II Duke: Carlota Godoy y Bourbon (1800–1886), II Duchess of Sueca, twice gandee of Spain, I marquess of Boadilla del Monte. He married in Rome on November 8, 1821, with Camilo Rúspoli and Khevenhüller-Mestch (1788–1864), Roman prince, son of Francesco Ruspoli, III prince of Cerveteri, and of the countess Maria Leopoldina de Khevenhüller-Metsch. Her son succeeded grandson her:

III Duke: Carlos Rúspoli y Álvarez de Toledo, Godoy y Silva-Bazán (1858–1936), III Duke of Sueca, III Duke of la Alcudia, XVII Count of Chinchón, IV Count of Évoramonte, in Portugal. Grandee of Spain 1st class. He married Carmen Caro and Caro, of the Marquesses of the Romana. His son succeeded him:

IV Duke: Camilo Rúspoli y Caro, Alvarez de Toledo y Caro (1904–1975), who reunites all the titles, both of Manuel Godoy, and of the Infanta Maria Teresa, by which he became the IV Duke of Sueca, IV Duke of la Alcudia, XVIII Count of Chinchón, and VI Marquess of Boadilla del Monte.
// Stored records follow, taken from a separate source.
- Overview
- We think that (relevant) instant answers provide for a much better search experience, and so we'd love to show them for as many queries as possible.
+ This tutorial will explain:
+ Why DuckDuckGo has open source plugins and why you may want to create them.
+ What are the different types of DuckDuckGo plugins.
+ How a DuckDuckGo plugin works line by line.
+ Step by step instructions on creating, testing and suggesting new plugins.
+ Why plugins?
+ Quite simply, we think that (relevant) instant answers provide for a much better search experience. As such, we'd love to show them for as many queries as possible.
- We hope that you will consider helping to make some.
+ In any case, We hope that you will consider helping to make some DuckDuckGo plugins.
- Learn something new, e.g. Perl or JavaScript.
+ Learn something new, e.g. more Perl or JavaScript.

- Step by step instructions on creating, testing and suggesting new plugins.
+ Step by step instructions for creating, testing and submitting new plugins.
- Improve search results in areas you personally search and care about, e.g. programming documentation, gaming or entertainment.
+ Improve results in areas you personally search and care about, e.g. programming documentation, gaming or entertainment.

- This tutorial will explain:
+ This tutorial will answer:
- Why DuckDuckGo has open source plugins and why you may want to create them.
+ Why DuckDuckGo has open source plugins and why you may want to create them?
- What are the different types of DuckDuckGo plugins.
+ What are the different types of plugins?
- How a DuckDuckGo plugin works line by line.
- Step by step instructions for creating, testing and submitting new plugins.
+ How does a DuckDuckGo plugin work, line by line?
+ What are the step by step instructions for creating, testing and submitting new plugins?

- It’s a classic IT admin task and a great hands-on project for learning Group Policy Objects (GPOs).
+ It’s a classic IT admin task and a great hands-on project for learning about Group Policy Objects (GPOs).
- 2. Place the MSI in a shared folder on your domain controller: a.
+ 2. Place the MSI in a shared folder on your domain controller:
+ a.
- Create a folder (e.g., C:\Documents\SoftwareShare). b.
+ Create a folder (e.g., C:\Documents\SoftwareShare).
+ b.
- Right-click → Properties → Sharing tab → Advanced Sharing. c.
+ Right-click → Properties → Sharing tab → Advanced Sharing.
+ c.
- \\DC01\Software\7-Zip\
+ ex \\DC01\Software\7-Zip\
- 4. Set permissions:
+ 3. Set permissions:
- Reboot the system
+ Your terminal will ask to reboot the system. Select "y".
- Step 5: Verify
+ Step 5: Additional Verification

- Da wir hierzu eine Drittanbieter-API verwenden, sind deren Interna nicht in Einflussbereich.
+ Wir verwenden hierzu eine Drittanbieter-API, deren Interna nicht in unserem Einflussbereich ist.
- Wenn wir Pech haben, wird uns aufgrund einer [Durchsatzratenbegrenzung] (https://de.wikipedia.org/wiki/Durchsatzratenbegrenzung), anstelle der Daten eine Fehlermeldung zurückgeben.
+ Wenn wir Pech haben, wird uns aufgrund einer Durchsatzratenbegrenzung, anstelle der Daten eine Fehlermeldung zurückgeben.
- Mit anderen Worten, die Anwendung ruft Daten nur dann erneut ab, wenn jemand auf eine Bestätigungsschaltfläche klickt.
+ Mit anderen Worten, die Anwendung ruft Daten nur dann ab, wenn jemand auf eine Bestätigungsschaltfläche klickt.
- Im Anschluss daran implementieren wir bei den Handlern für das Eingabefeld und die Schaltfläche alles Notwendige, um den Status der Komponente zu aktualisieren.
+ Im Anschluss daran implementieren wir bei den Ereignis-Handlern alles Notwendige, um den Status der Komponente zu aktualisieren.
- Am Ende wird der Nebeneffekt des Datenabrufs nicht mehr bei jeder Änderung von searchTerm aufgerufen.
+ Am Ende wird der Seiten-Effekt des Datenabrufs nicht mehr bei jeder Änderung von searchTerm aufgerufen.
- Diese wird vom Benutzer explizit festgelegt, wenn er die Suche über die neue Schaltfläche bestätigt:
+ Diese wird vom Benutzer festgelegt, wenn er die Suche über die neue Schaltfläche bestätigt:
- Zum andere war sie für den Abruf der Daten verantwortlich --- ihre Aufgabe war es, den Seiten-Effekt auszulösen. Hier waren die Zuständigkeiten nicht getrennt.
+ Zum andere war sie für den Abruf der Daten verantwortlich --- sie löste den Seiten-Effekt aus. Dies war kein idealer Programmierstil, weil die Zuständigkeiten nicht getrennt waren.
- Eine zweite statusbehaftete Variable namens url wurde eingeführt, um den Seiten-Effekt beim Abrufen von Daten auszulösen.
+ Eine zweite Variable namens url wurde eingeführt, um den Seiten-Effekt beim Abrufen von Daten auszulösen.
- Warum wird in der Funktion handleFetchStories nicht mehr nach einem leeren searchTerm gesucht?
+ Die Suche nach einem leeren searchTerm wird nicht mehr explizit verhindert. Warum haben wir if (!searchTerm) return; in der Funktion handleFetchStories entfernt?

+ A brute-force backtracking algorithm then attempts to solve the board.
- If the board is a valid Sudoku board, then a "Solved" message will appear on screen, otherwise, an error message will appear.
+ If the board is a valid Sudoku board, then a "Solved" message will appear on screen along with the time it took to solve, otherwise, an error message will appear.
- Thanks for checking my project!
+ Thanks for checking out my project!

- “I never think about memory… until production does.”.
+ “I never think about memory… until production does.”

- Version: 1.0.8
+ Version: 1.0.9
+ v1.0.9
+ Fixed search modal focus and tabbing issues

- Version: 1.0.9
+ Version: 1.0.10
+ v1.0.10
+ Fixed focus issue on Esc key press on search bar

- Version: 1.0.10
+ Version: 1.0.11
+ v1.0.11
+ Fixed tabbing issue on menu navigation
Grandee of Spain 1st class. He married Belén Morenés and Arteaga, XVIII Countess of Bañares. His son succeeded him:

V Duke: Carlos Rúspoli y Morenés, Caro y Artega (1932–2016), V Duke of Sueca, V Duke of la Alcudia, XIX Count of Chinchón. Grandee of Spain 1st class. Without issue. His nephew succeeded him:

VI Duke: Luis Ruspoli and Sanchiz, Morenés y Nuñez-Robres (1963), VI Duke of Sueca, VI Duke of la Alcudia, XX Count of Chinchón. Grandee of Spain 1st class. VIII Marquis of Boadilla del Monte and III Baron of Mascalbó. He married Maria Alvarez de las Asturias Bohorques and Rumeu, of the Dukes of Gor.